Ma la babele non finisce qui, perché Bersani ha pensato bene di fare un salto indietro di quindici anni e di riproporre un "nuovo Ulivo" che diventi perno di un’alleanza più larga per tentare la scalata al governo. Riproponendo in versione nominalmente aggiornata lo schema Prodi-Bertinotti (che resse solo due anni, dal ’96 al ’98, e riconsegnò subito il Paese alle vecchie pratiche trasformistiche) coniando la curiosa teoria dei "due cerchi". Peccato che uno degli invitati ad accomodarsi nel primo cerchio, cioè Di Pietro, abbia già messo paletti precisi all’alleanza per le prossime elezioni: con la sinistra sì, ma mai con Casini e Fini ("che c’azzeccano?"). Insomma, Bersani appare per quello che è: l’ennesimo re Travicello dell’eterna transizione del postcomunismo italiano che non riesce a trovare un vero leader da contrapporre a Berlusconi perché perpetua e ricicla da vent’anni la stessa nomenklatura della Prima Repubblica. Per questo il Pd ha una paura matta delle elezioni, e continua a spostare la partita sul tavolo del gioco truccato.
In tutto questo marasma “democratico” Rieti non fa eccezione, l’ala degli ex popolari si trova in difficoltà e le loro idee sono continuamente prevaricate dagli ex DS e poco conta che il provvisorio segretario provinciale sia un ex popolare, non appena il gioco si farà duro, e si arriverà ad un congresso, gli ex DS faranno del tutto per mettere alla guida del partito uno dei loro.

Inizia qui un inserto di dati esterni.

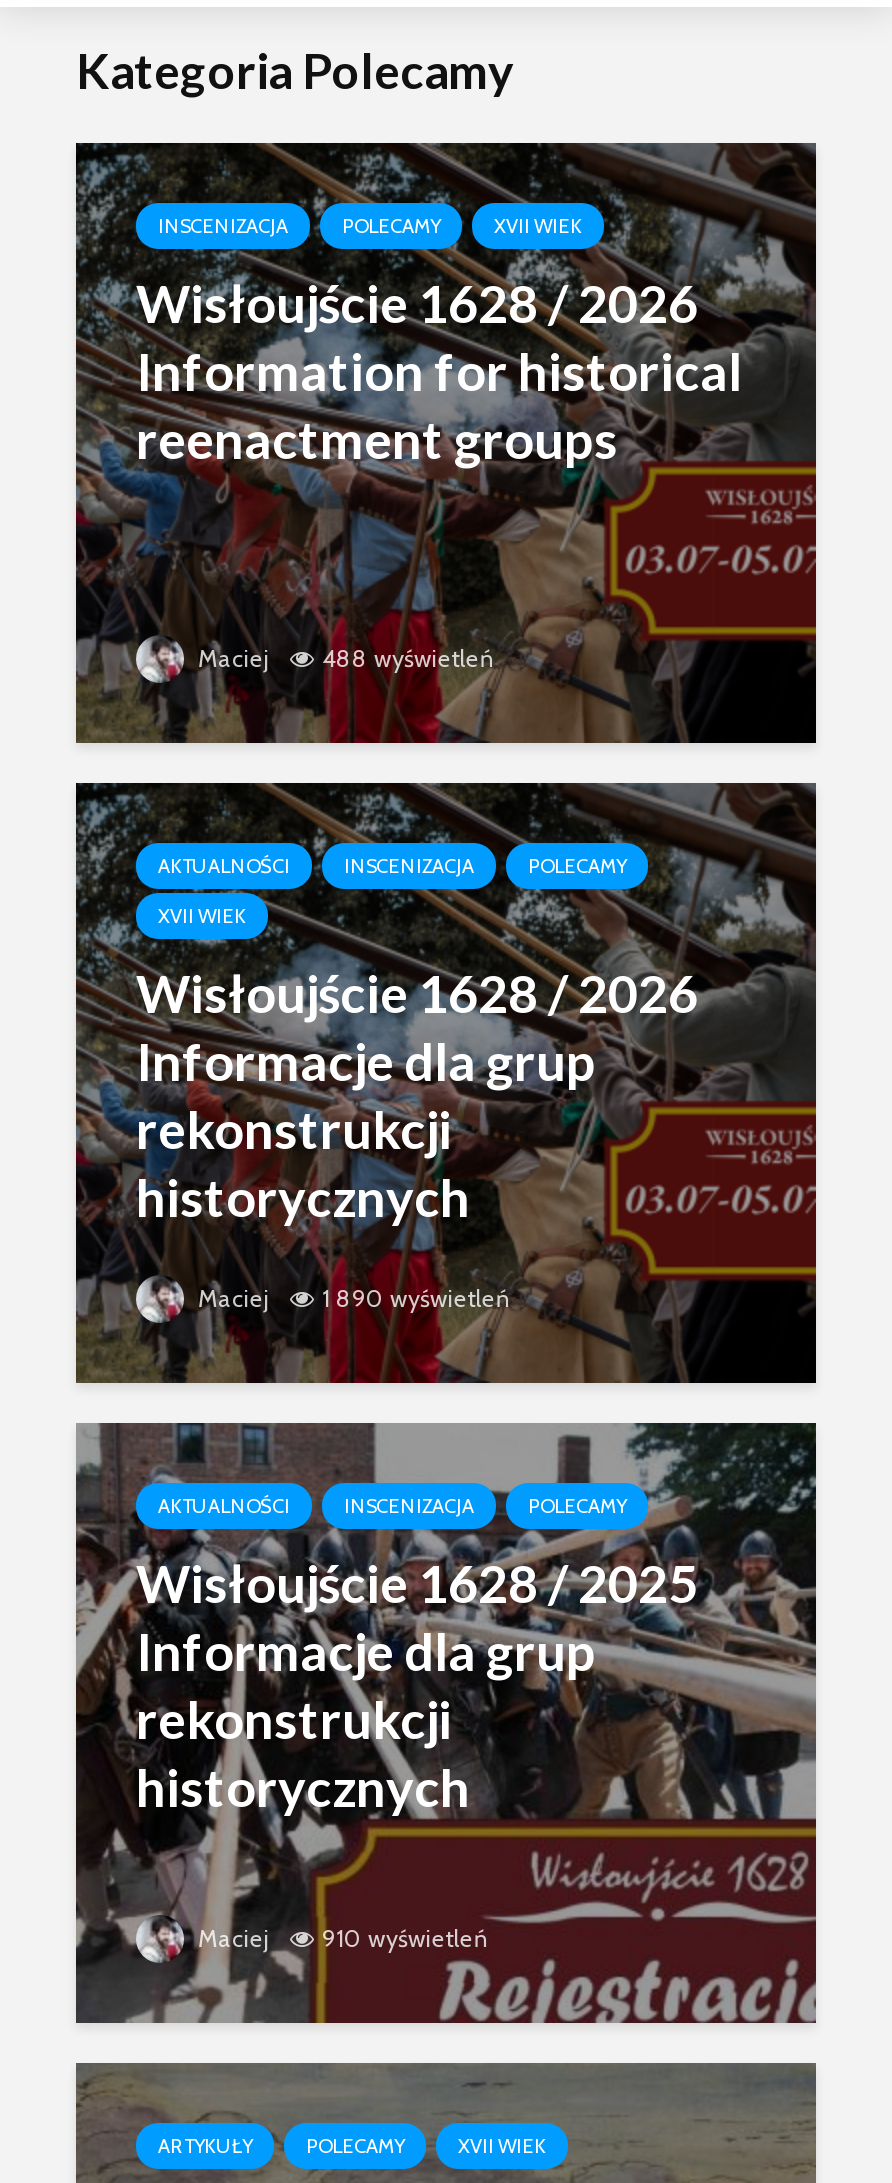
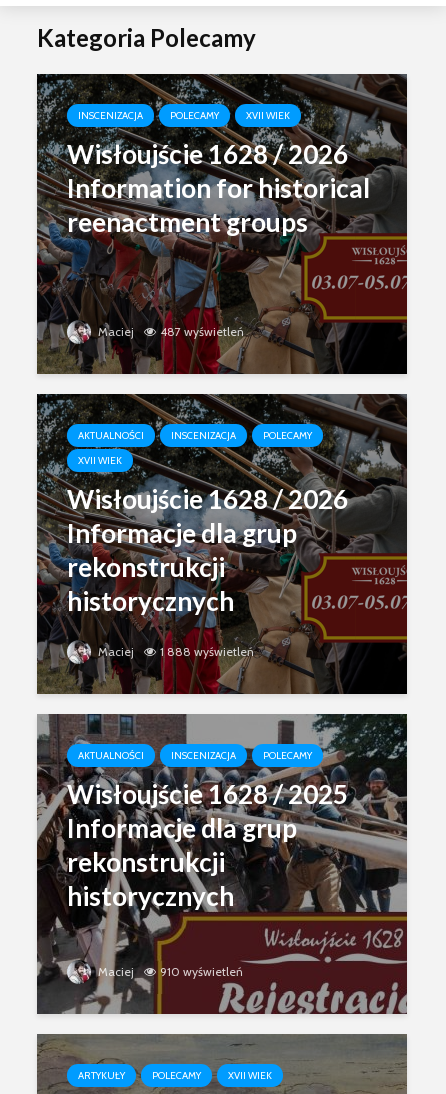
- Maciej 488 wyświetleń
+ Maciej 487 wyświetleń

- Maciej 1 890 wyświetleń
+ Maciej 1 888 wyświetleń
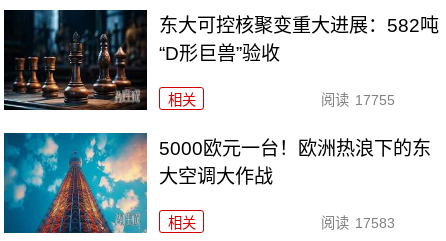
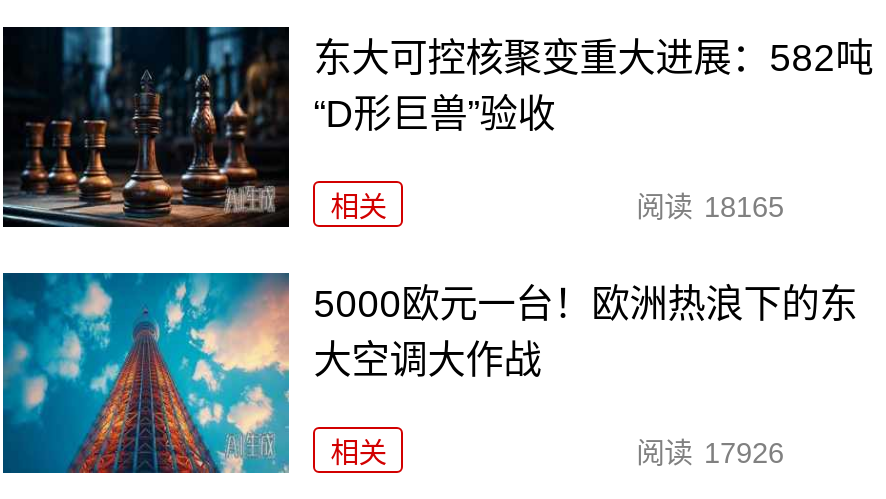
- 阅读 17755
+ 阅读 18165

- 阅读 17583
+ 阅读 17926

Infine vorrei ricordare all’amico avversario Vincenzo Lodovisi, il quale, dopo la mancanza del numero legale, nella seduta del Consiglio Provinciale, chiede un atteggiamento più responsabile da parte del Pdl, che appaiono poco credibili le sue affermazioni, in quanto, da sempre il PD al Comune Capoluogo specula sul numero legale ed è impossibile che il segretario provinciale, non lo sappia, e allora, appare plausibile pensare che le affermazioni contro il Pdl avessero anche un altro obiettivo, e cioè quello di contrastare l’egemonia dell’area ex DS a Rieti.